Y si la apuesta de toda esta tragedia vivida es esperar a que las generaciones ya mayores vayan muriendo y con esto, el manto del silencio y la impunidad cubra todo este daño de décadas desde un olvido crónico, eso quiere decir que nuestro futuro como nación tampoco tendrá un buen pronóstico. En España, por ejemplo, las generaciones que hoy tienen más de 30 años, poco y nada saben sobre las víctimas de la Guerra Civil Española. Y no lo saben porque todo se planeó en silenció para invisibilizar conscientemente una crisis fratricida, transformando hoy el tema en un evento histórico de escasa relevancia para el presente y el futuro de las nuevas generaciones. Pareciera que fue un hecho aislado. Es decir, es factible anular un momento de la historia, borrar su dolor, aminorar los detalles vergonzosos y, desdibujar finalmente el sentido de tanta situación injusta desde un “empate” naturalizado. Y eso está ocurriendo hoy.

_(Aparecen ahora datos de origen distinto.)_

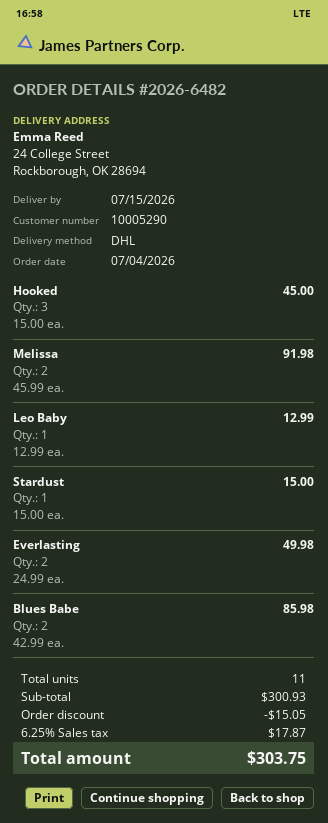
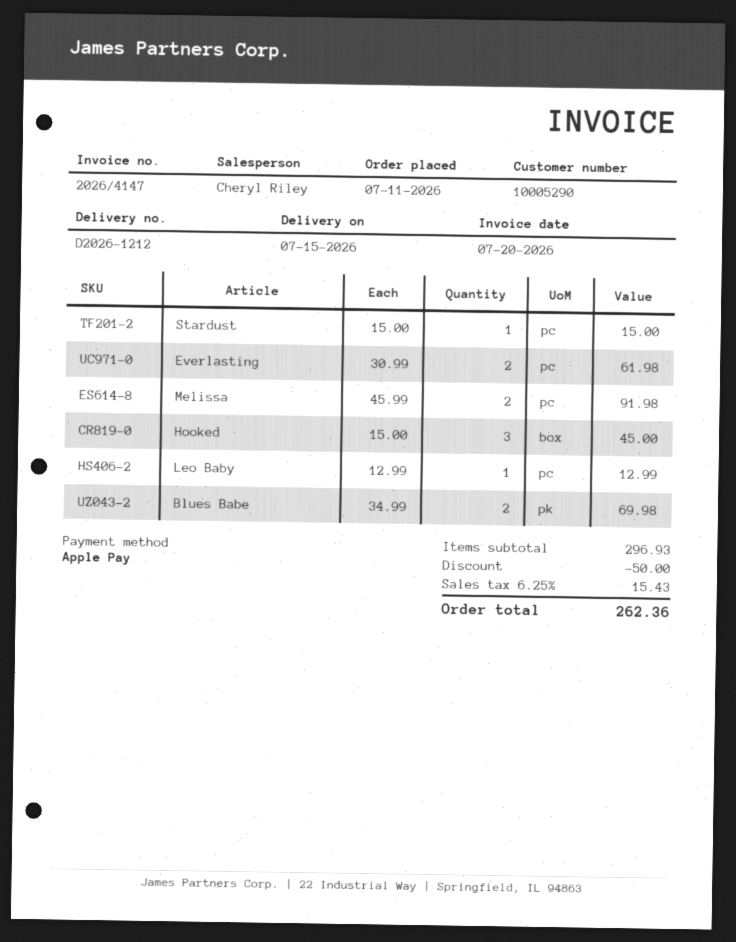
order date: 2026-07-04 -> 2026-07-11
Everlasting: 2 x 24.99 = 49.98 -> 2 x 30.99 = 61.98
Blues Babe: 2 x 42.99 = 85.98 -> 2 x 34.99 = 69.98
subtotal: 300.93 -> 296.93
discount: 15.05 -> 50.00
tax: 6.25% = 17.87 -> 6.25% = 15.43
total: 303.75 -> 262.36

Por último, de todo de lo que me acuerdo y de lo que no me acuerdo, lanzo preguntas posibles para estas páginas de memoria activa: ¿Qué nos queda para adelante como nación con esta herida simuladamente cerrada? ¿Cómo mirarnos a los ojos desde esta fractura ya silenciada? ¿Cómo imaginar un futuro distinto desde esta experiencia/país? ¿Cómo se sostienen las historias de vida, los quiebres familiares, las herencias dramáticas de la muerte, la tortura, el exilio y el aniquilamiento por tener creencias distintas? ¿Qué argumentos se le podrán dar a las nuevas generaciones para entender y aceptar esta realidad trunca?

“Recordar es fácil para el que tiene memoria, olvidarse es difícil para quien tiene corazón.” (García Márquez).


Fernando Véliz Montero es Doctor y Magister en Comunicación, autor de diversos libros vinculados al mundo del trabajo en Iberoamérica.